Copy nothing from the entries below except the lines from the one containing "Bots Open Core" through the one containing "text-decoration: underline ->", and copy those exactly.

§ **RECORDS SHOWN**:
○ ○ ○ ○
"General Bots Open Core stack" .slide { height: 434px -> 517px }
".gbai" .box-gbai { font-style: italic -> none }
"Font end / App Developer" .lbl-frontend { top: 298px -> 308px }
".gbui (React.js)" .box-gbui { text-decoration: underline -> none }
○ ○ ○ ○
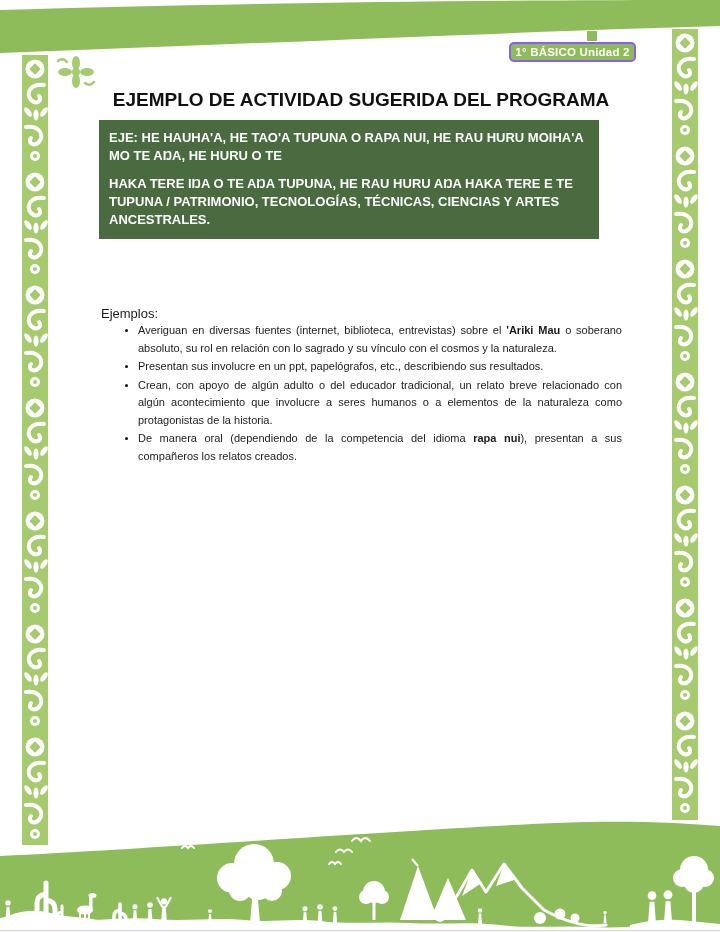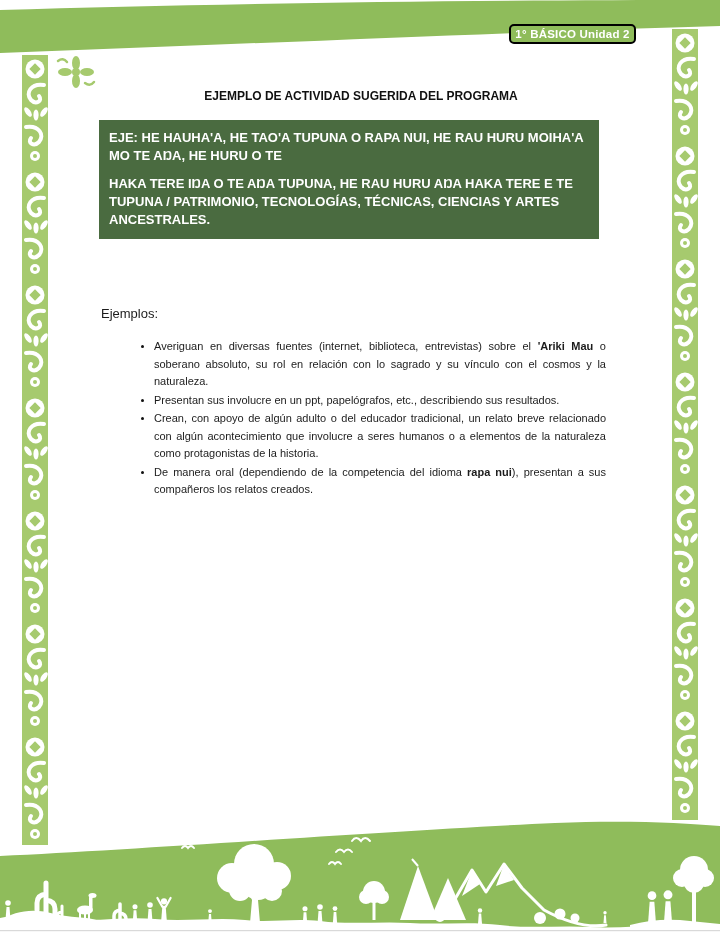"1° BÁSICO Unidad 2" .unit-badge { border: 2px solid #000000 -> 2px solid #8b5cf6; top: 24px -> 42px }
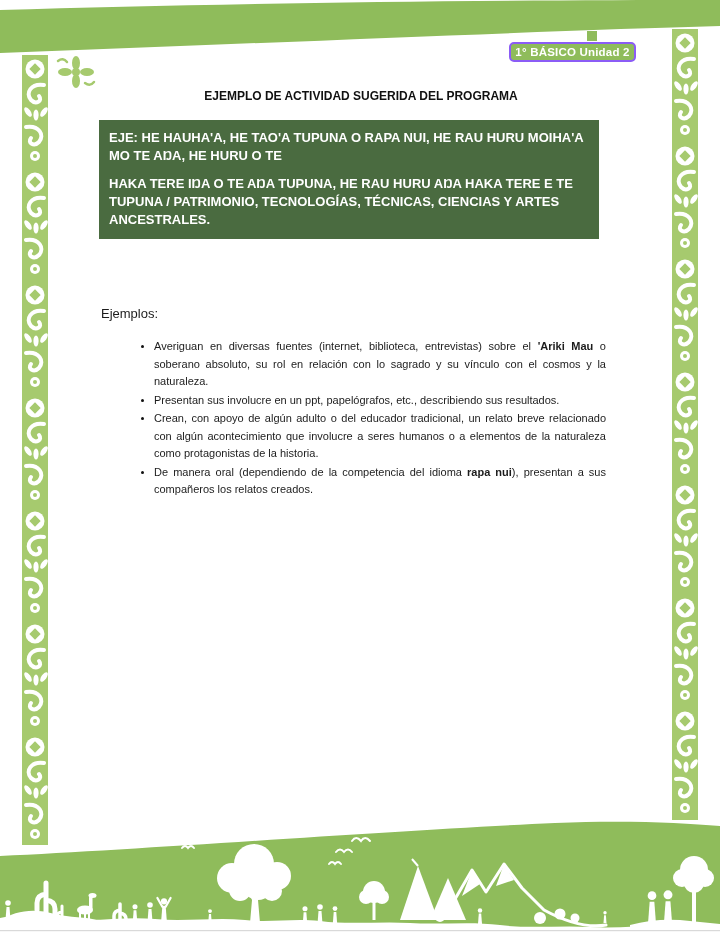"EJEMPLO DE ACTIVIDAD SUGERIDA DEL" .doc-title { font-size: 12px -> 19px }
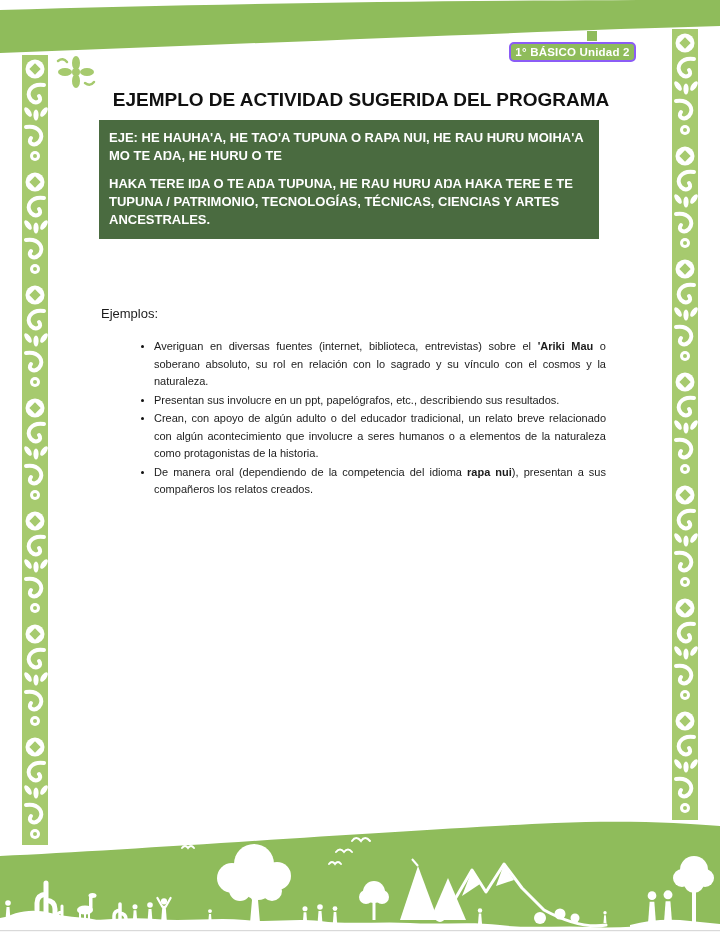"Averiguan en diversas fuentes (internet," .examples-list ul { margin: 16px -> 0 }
○ ○ ○ ○
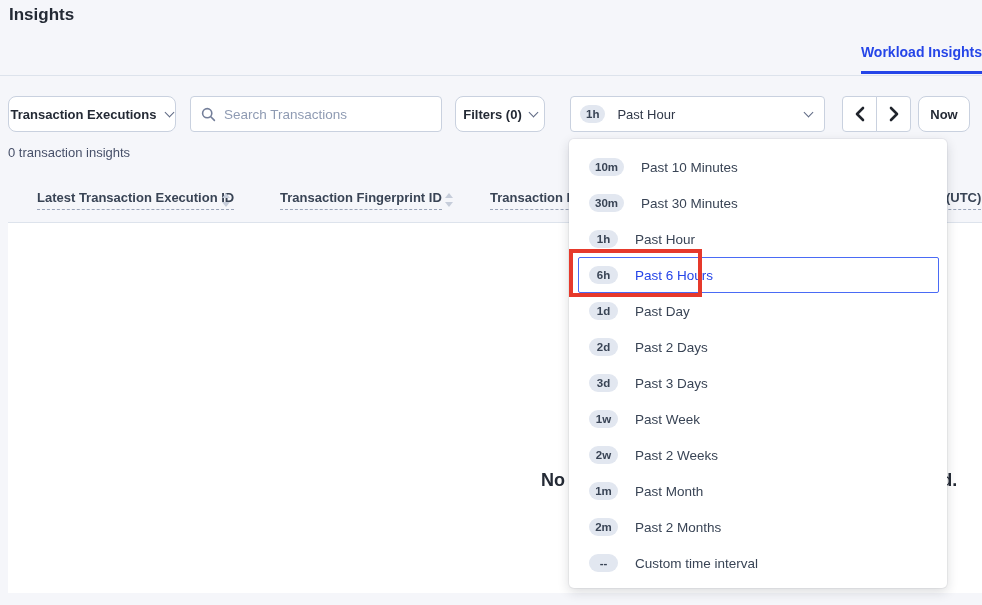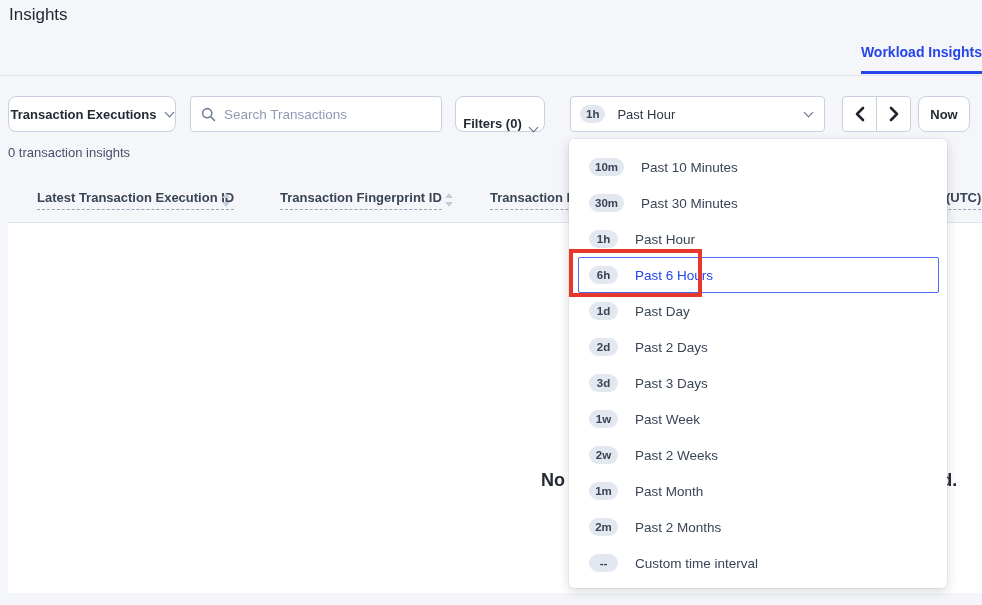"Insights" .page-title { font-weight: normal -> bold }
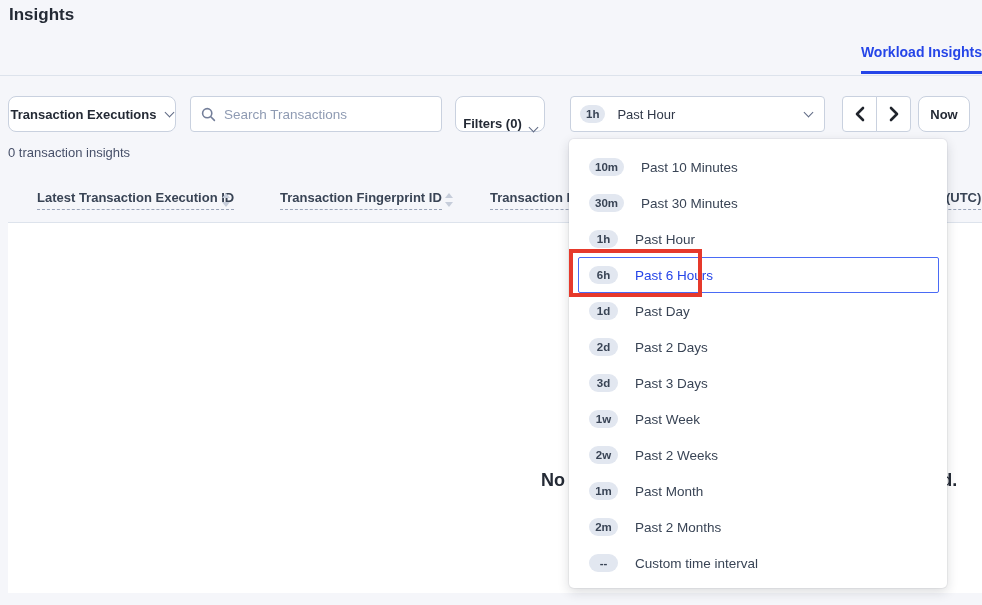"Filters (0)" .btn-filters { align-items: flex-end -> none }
○ ○ ○ ○
§ **EXERCISE RESULT**:
"General Bots Open Core stack" .slide { height: 434px -> 517px }
".gbai" .box-gbai { font-style: italic -> none }
"Font end / App Developer" .lbl-frontend { top: 298px -> 308px }
".gbui (React.js)" .box-gbui { text-decoration: underline -> none }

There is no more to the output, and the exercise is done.